Aim of the exercise> Would you print the lines below exactly, beginning at the line that has "[271,312,486,326] the archive" and stopping after the line that has "(186, 179) none -> [23,209,36,221] 1."? Only those lines, and no pictures.

[[ Data shown open ]]

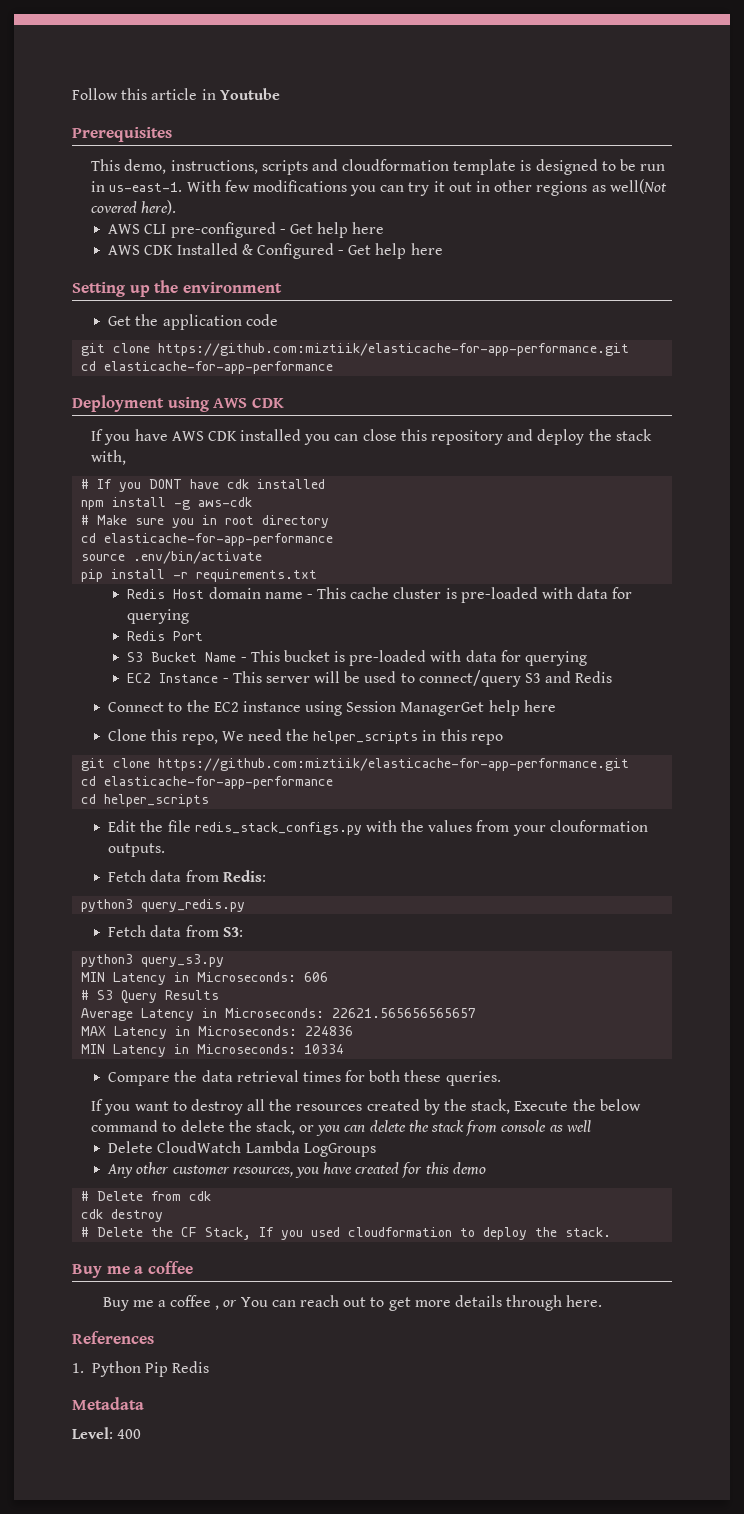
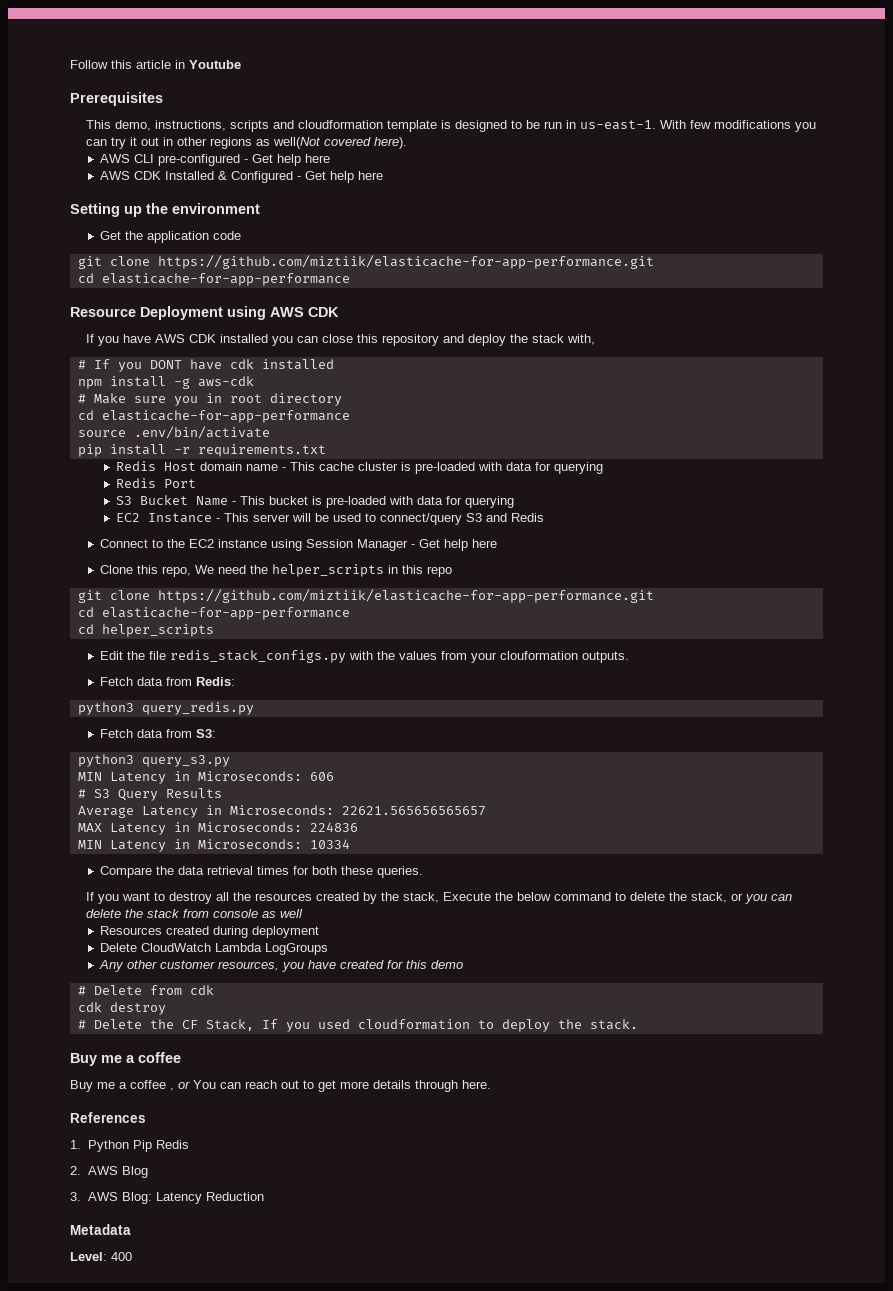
[158,343,630,356] [81,361,334,374] https://github.com:miztiik/elasticache-for-app-performance.git // cd elasticache-for-app-performance // -> [157,255,654,269] [77,273,350,286] [70,307,136,317] https://github.com/miztiik/elasticache-for-app-performance.git // cd elasticache-for-app-performance // Resource
[400,702,485,716] ManagerGet -> [357,539,441,551] Manager - Get
[158,758,630,771] https://github.com:miztiik/elasticache-for-app-performance.git -> [157,589,654,603] https://github.com/miztiik/elasticache-for-app-performance.git
(591, 1126) none -> [100,926,320,938] // Resources created during deployment
(210, 1367) none -> [70,1166,148,1178] [70,1192,264,1204] // 2. AWS Blog // 3. AWS Blog: Latency Reduction

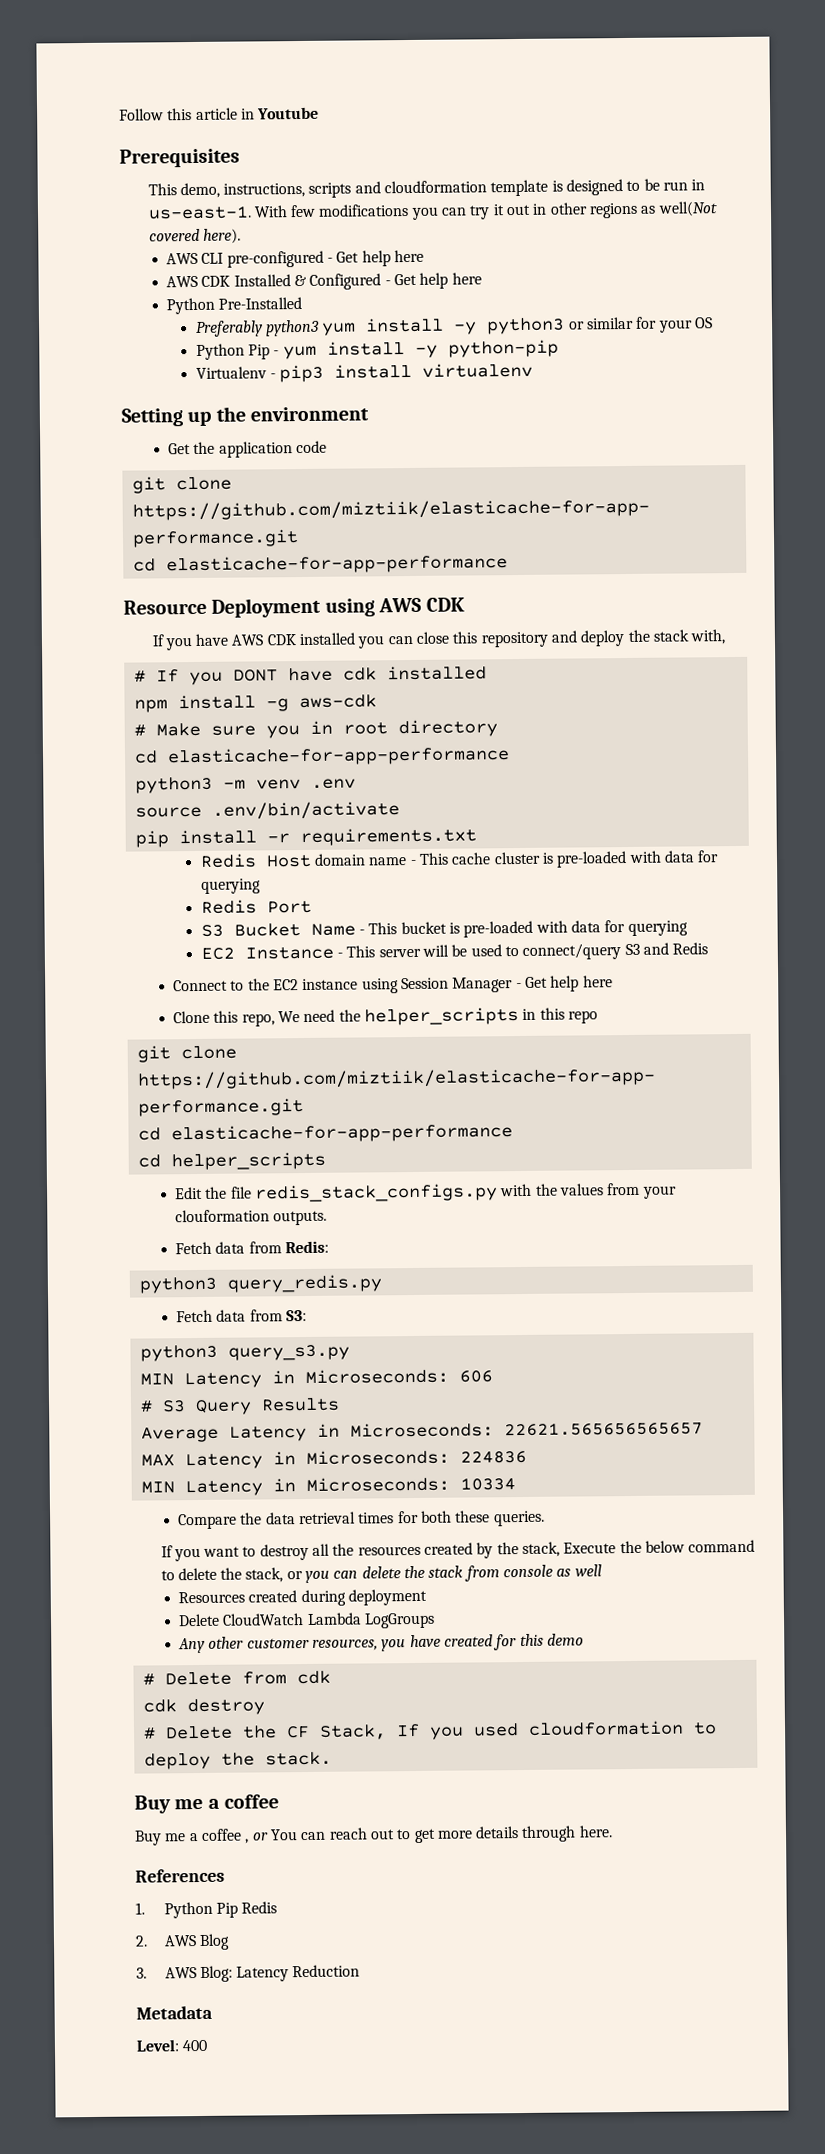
(384, 175) none -> [166,296,303,315] [194,316,713,337] [195,339,559,360] [195,362,534,383] // Python Pre-Installed // Preferably python3 yum install -y python3 or similar for your OS // Python Pip - yum install -y python-pip // Virtualenv - pip3 install virtualenv
(350, 416) none -> [134,776,356,794] // python3 -m venv .env

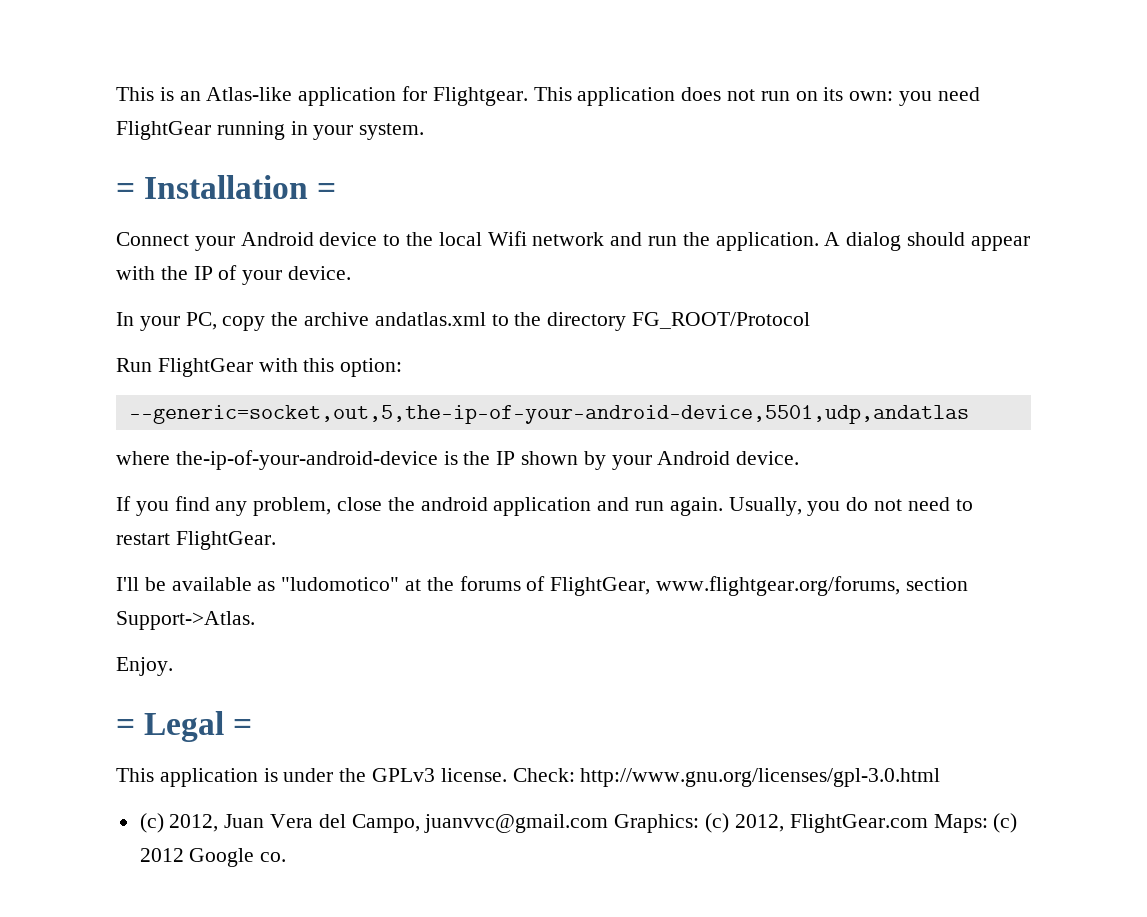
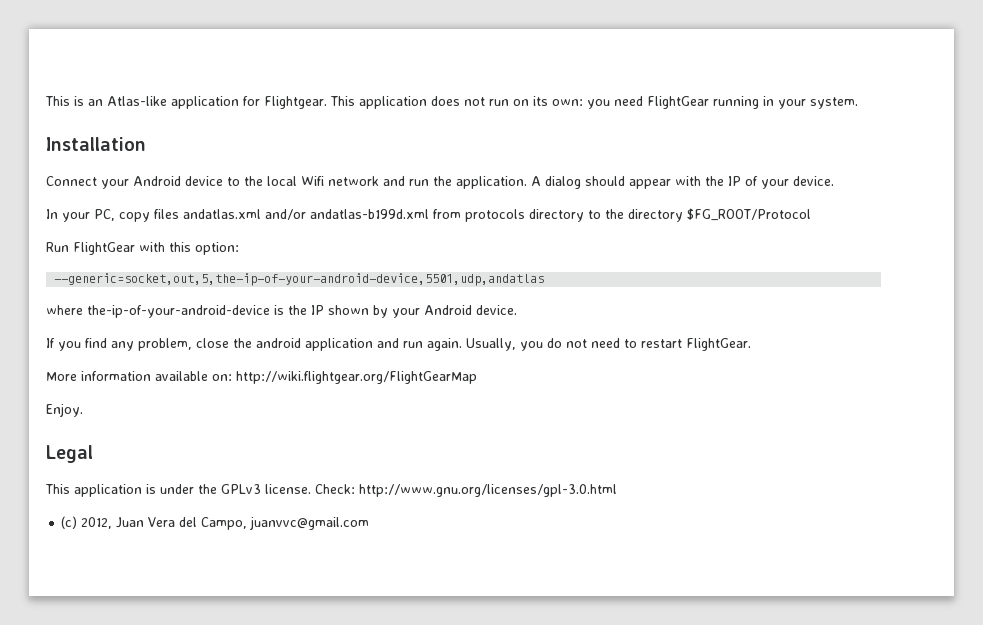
[116,183,135,199] = -> (858, 103) none
[317,183,337,199] = -> (146, 144) none
[271,312,486,326] the archive andatlas.xml -> [154,209,584,222] files andatlas.xml and/or andatlas-b199d.xml from protocols directory
[632,312,811,329] FG_ROOT/Protocol -> [687,208,811,221] $FG_ROOT/Protocol
[116,576,968,596] [116,611,255,630] I'll be available as "ludomotico" at the forums of FlightGear, www.flightgear.org/forums, section Support->Atlas. -> [46,371,477,384] More information available on: http://wiki.flightgear.org/FlightGearMap
[116,719,135,735] = -> (83, 410) none
[233,719,253,735] = -> (93, 454) none
[614,813,1018,833] [139,848,287,867] Graphics: (c) 2012, FlightGear.com Maps: (c) 2012 Google co. -> (370, 523) none

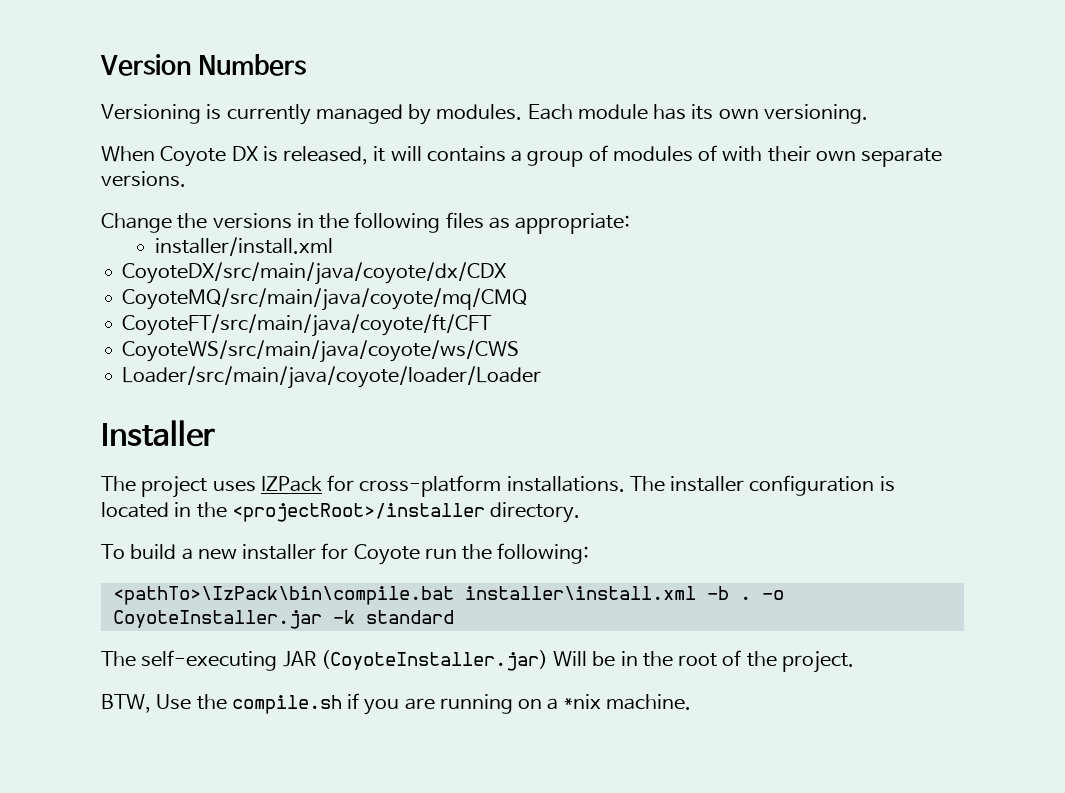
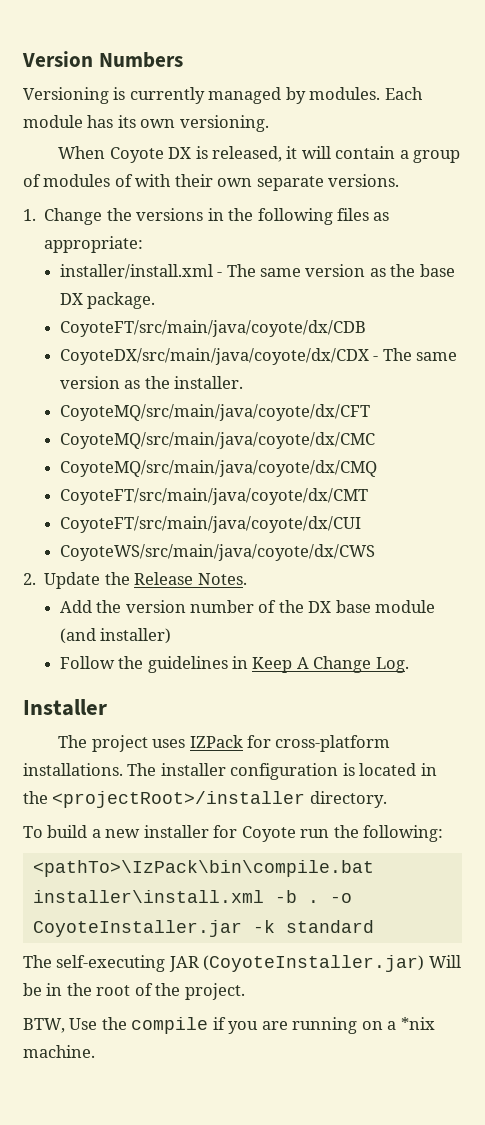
[426,146,506,162] contains -> [335,146,396,159] contain
(186, 179) none -> [23,209,36,221] 1.
[122,262,507,285] [122,288,528,311] [122,314,493,337] [122,340,520,363] [122,366,542,389] // CoyoteDX/src/main/java/coyote/dx/CDX // CoyoteMQ/src/main/java/coyote/mq/CMQ // CoyoteFT/src/main/java/coyote/ft/CFT // CoyoteWS/src/main/java/coyote/ws/CWS // Loader/src/main/java/coyote/loader/Loader -> [217,264,455,277] [59,292,156,309] [59,320,366,337] [59,348,457,365] [59,376,243,389] [59,404,370,421] [59,432,375,449] [59,460,377,477] [59,488,368,505] [59,516,361,533] [59,544,375,561] [23,572,247,589] [59,600,436,613] [59,628,172,644] [59,656,409,673] - The same version as the base DX package. // CoyoteFT/src/main/java/coyote/dx/CDB // CoyoteDX/src/main/java/coyote/dx/CDX - The same version as the installer. // CoyoteMQ/src/main/java/coyote/dx/CFT // CoyoteMQ/src/main/java/coyote/dx/CMC // CoyoteMQ/src/main/java/coyote/dx/CMQ // CoyoteFT/src/main/java/coyote/dx/CMT // CoyoteFT/src/main/java/coyote/dx/CUI // CoyoteWS/src/main/java/coyote/dx/CWS // 2. Update the Release Notes. // Add the version number of the DX base module (and installer) // Follow the guidelines in Keep A Change Log.
[231,695,342,714] compile.sh -> [131,1017,209,1034] compile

[[ Data shown closed ]]

Task result>
[271,312,486,326] the archive andatlas.xml -> [154,209,584,222] files andatlas.xml and/or andatlas-b199d.xml from protocols directory
[632,312,811,329] FG_ROOT/Protocol -> [687,208,811,221] $FG_ROOT/Protocol
[116,576,968,596] [116,611,255,630] I'll be available as "ludomotico" at the forums of FlightGear, www.flightgear.org/forums, section Support->Atlas. -> [46,371,477,384] More information available on: http://wiki.flightgear.org/FlightGearMap
[116,719,135,735] = -> (83, 410) none
[233,719,253,735] = -> (93, 454) none
[614,813,1018,833] [139,848,287,867] Graphics: (c) 2012, FlightGear.com Maps: (c) 2012 Google co. -> (370, 523) none

[426,146,506,162] contains -> [335,146,396,159] contain
(186, 179) none -> [23,209,36,221] 1.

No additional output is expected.